When a picture appears in the listing, leave it out and copy the rest exactly as it stands.

** Opening RECORDS SUPPLIED block **

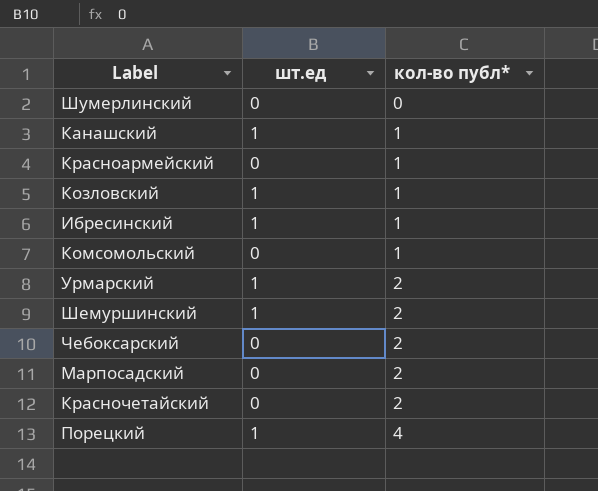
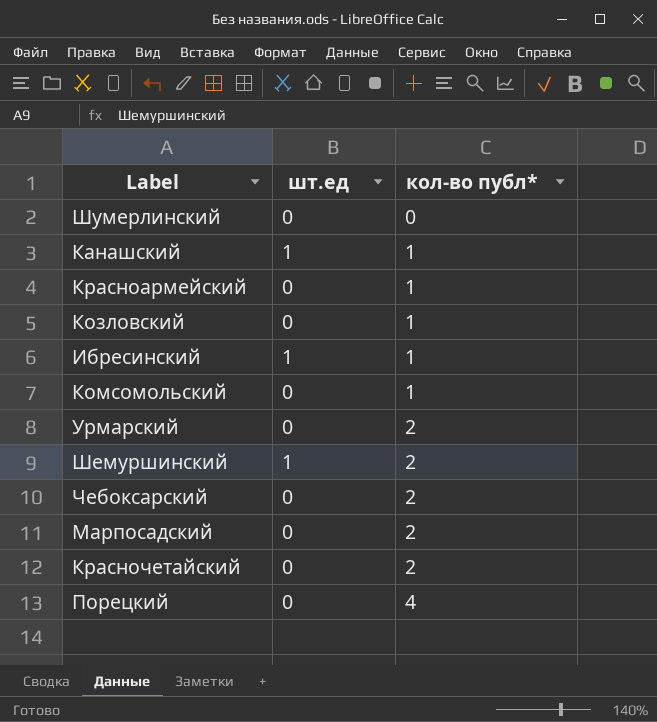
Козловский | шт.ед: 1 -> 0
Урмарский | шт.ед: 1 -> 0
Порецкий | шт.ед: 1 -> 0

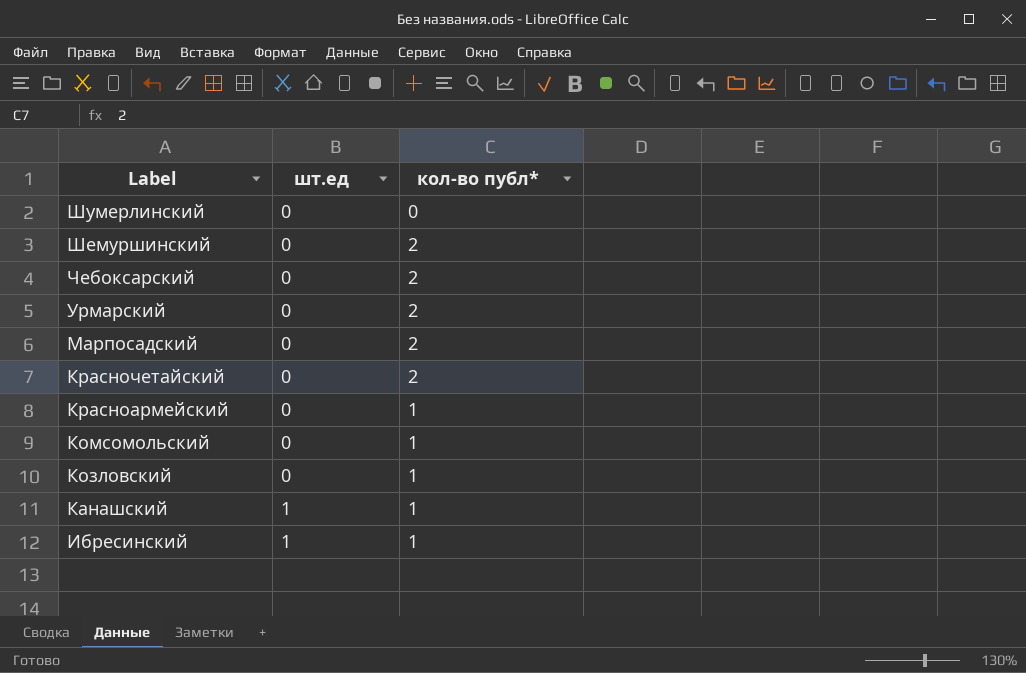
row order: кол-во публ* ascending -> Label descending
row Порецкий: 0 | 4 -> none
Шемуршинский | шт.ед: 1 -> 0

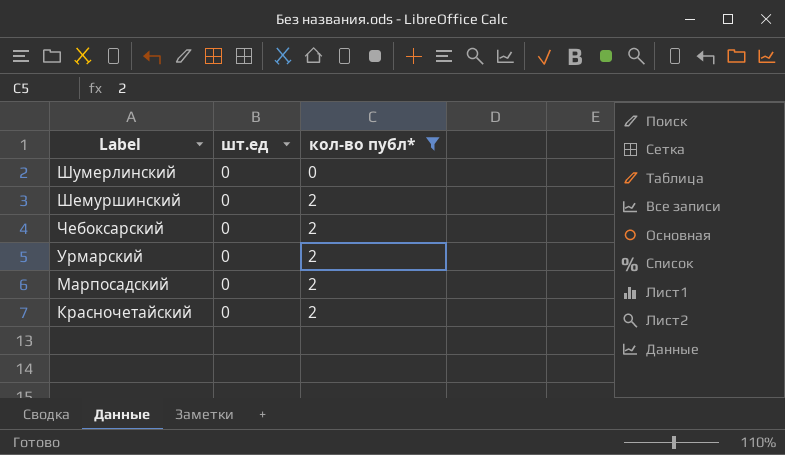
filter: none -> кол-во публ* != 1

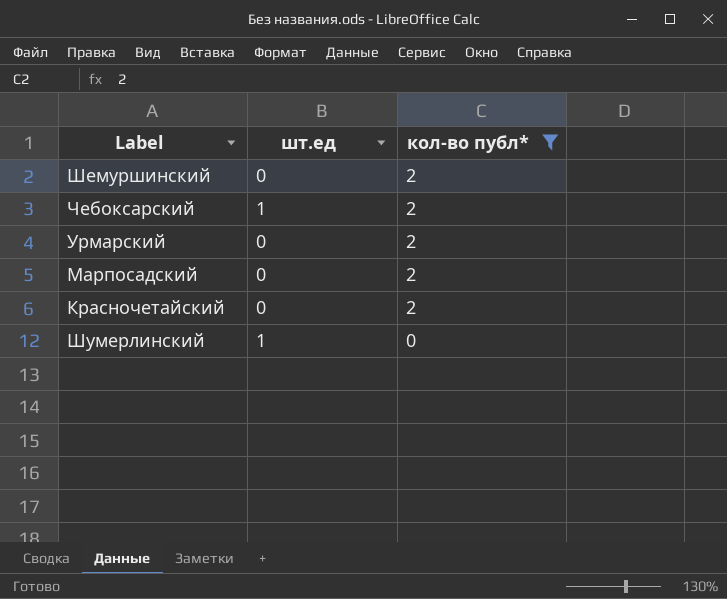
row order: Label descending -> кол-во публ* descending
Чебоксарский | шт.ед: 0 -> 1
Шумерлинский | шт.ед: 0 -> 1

** Closing RECORDS SUPPLIED block **

**TASK ANSWER**
Козловский | шт.ед: 1 -> 0
Урмарский | шт.ед: 1 -> 0
Порецкий | шт.ед: 1 -> 0

row order: кол-во публ* ascending -> Label descending
row Порецкий: 0 | 4 -> none
Шемуршинский | шт.ед: 1 -> 0

filter: none -> кол-во публ* != 1

row order: Label descending -> кол-во публ* descending
Чебоксарский | шт.ед: 0 -> 1
Шумерлинский | шт.ед: 0 -> 1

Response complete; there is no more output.